**EXERCISE DIRECTIONS**
Everything from the line with "- Revised: May 24, 2022" to the end of the entries should be copied exactly, and nothing else.

**AVAILABLE DATA**
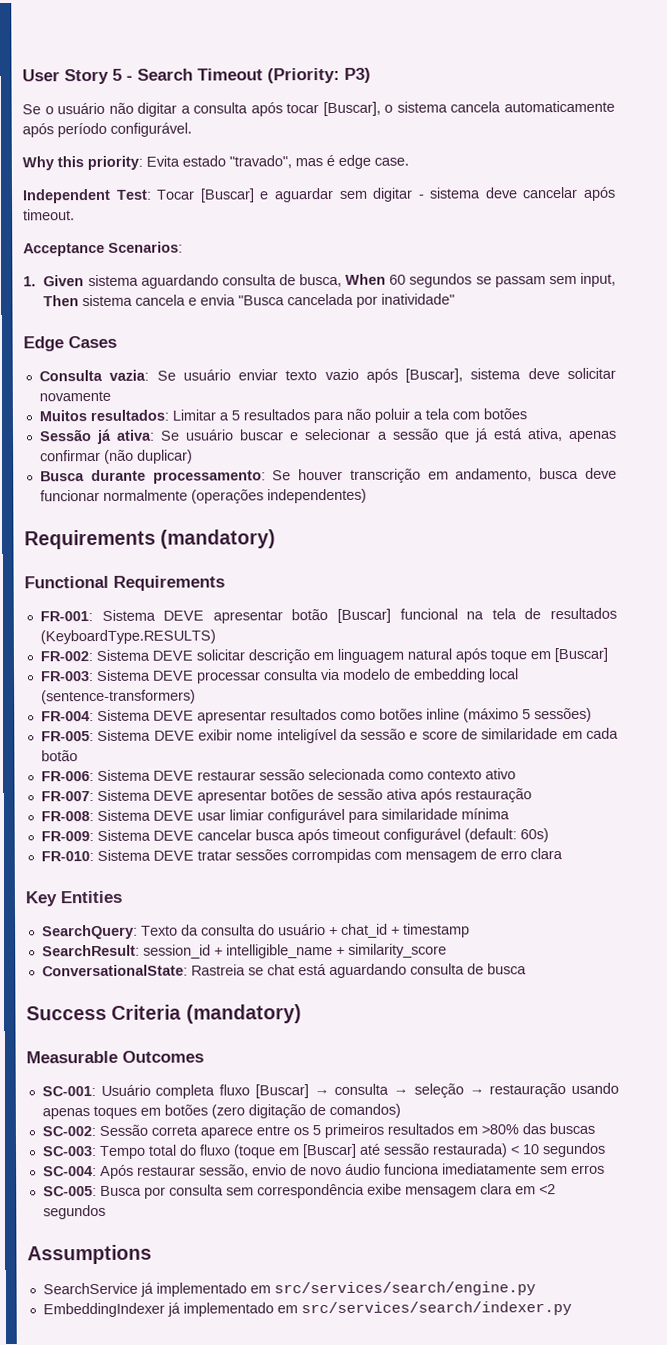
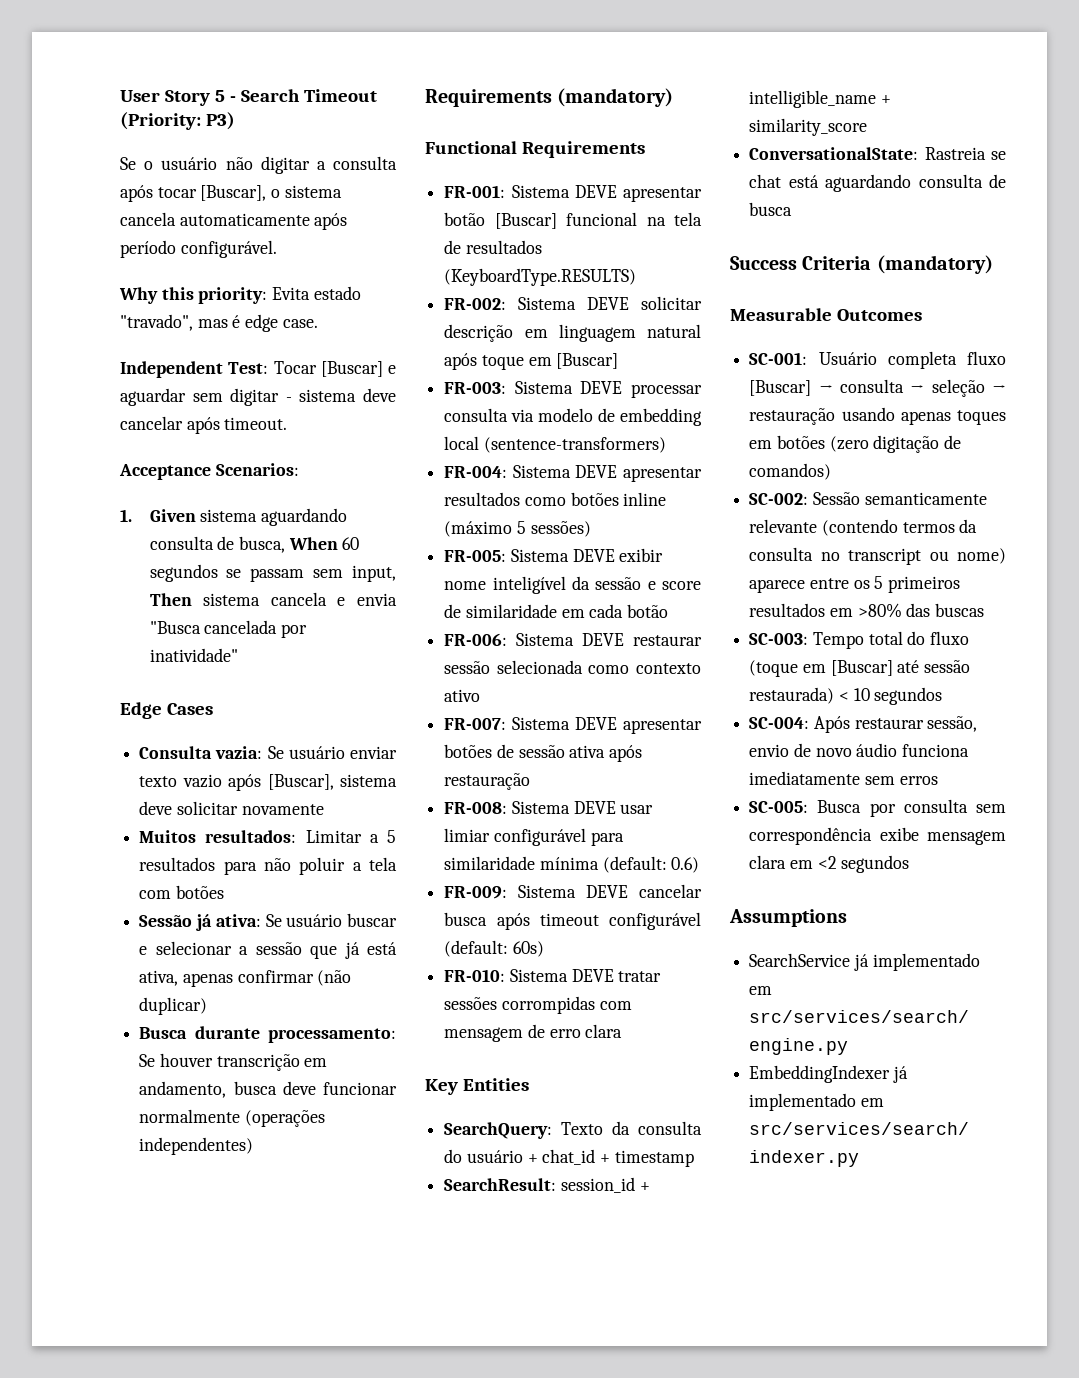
- FR-008: Sistema DEVE usar limiar configurável para similaridade mínima
+ FR-008: Sistema DEVE usar limiar configurável para similaridade mínima (default: 0.6)
- SC-002: Sessão correta aparece entre os 5 primeiros resultados em >80% das buscas
+ SC-002: Sessão semanticamente relevante (contendo termos da consulta no transcript ou nome) aparece entre os 5 primeiros resultados em >80% das buscas

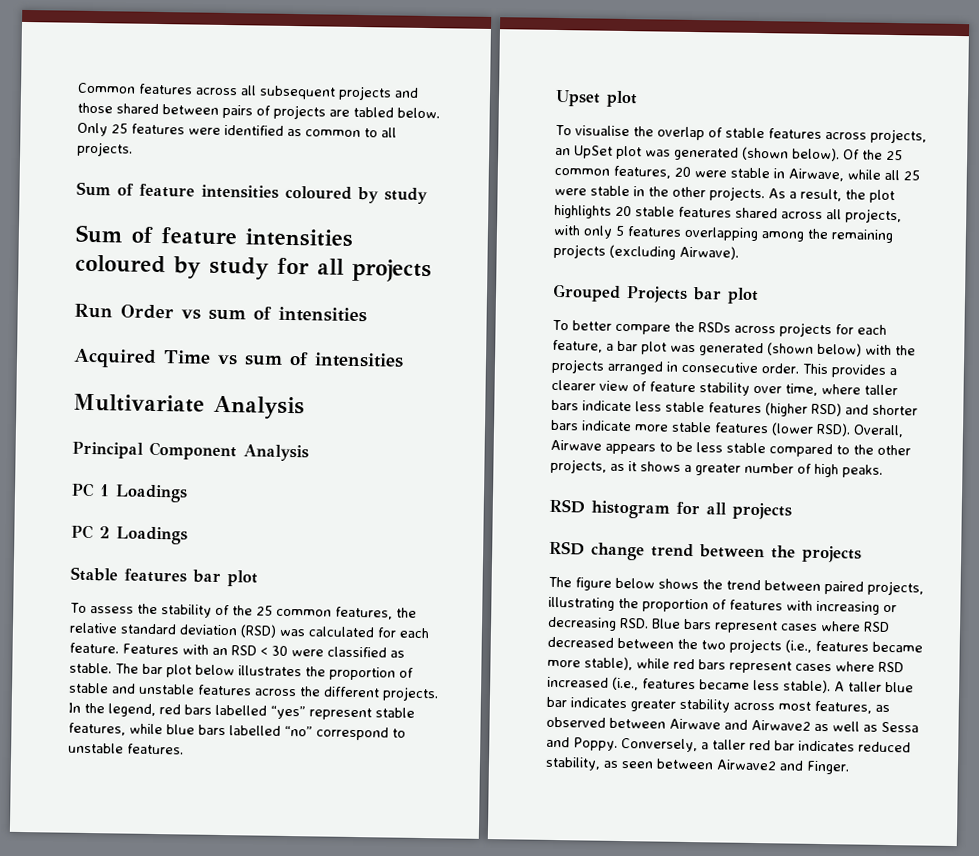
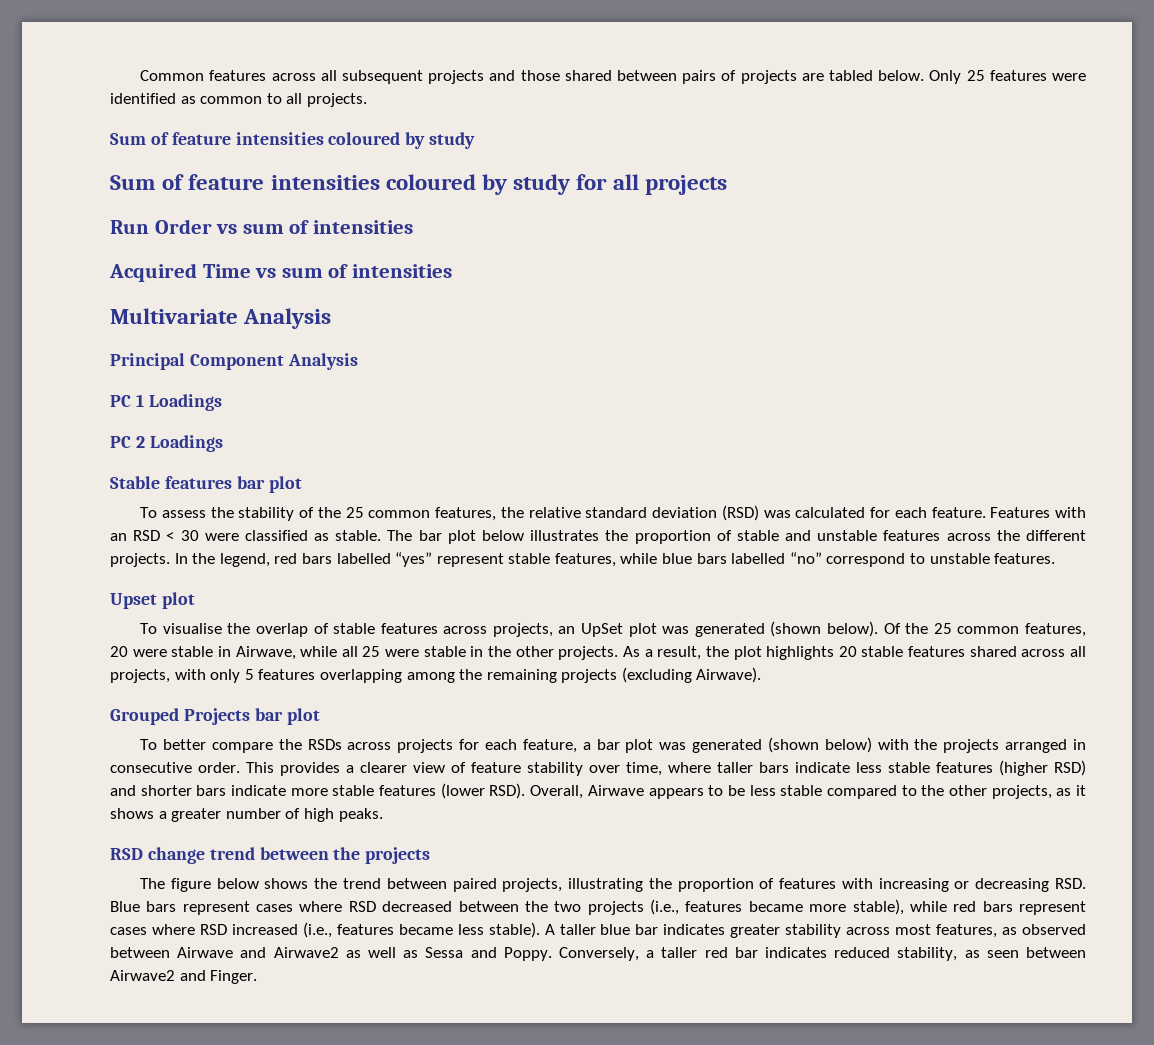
- RSD histogram for all projects

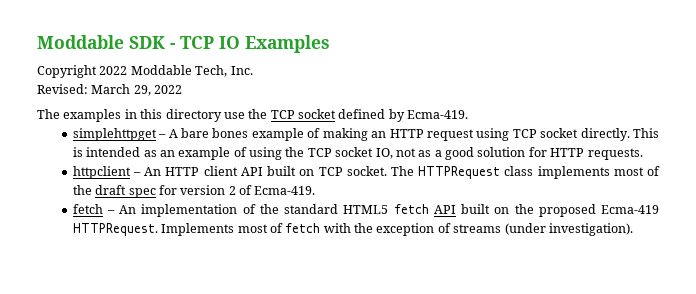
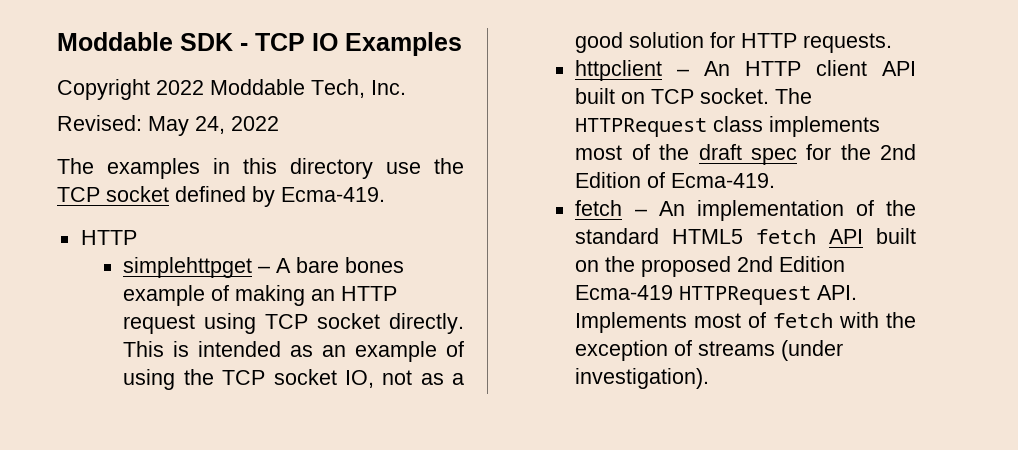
- Revised: March 29, 2022
+ Revised: May 24, 2022
  The examples in this directory use the TCP socket defined by Ecma-419.
+ HTTP
- The HTTPRequest class implements most of the draft spec for version 2 of Ecma-419.
+ The HTTPRequest class implements most of the draft spec for the 2nd Edition of Ecma-419.
- fetch – An implementation of the standard HTML5 fetch API built on the proposed Ecma-419 HTTPRequest. Implements most of fetch with the exception of streams (under investigation).
+ fetch – An implementation of the standard HTML5 fetch API built on the proposed 2nd Edition Ecma-419 HTTPRequest API. Implements most of fetch with the exception of streams (under investigation).

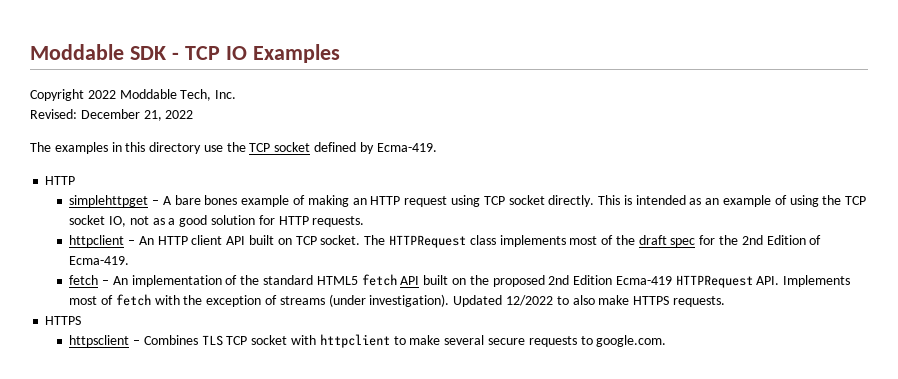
- Revised: May 24, 2022
+ Revised: December 21, 2022
+ Updated 12/2022 to also make HTTPS requests.
+ HTTPS
+ httpsclient – Combines TLS TCP socket with httpclient to make several secure requests to google.com.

**RESPONSE BOX**
- Revised: May 24, 2022
+ Revised: December 21, 2022
+ Updated 12/2022 to also make HTTPS requests.
+ HTTPS
+ httpsclient – Combines TLS TCP socket with httpclient to make several secure requests to google.com.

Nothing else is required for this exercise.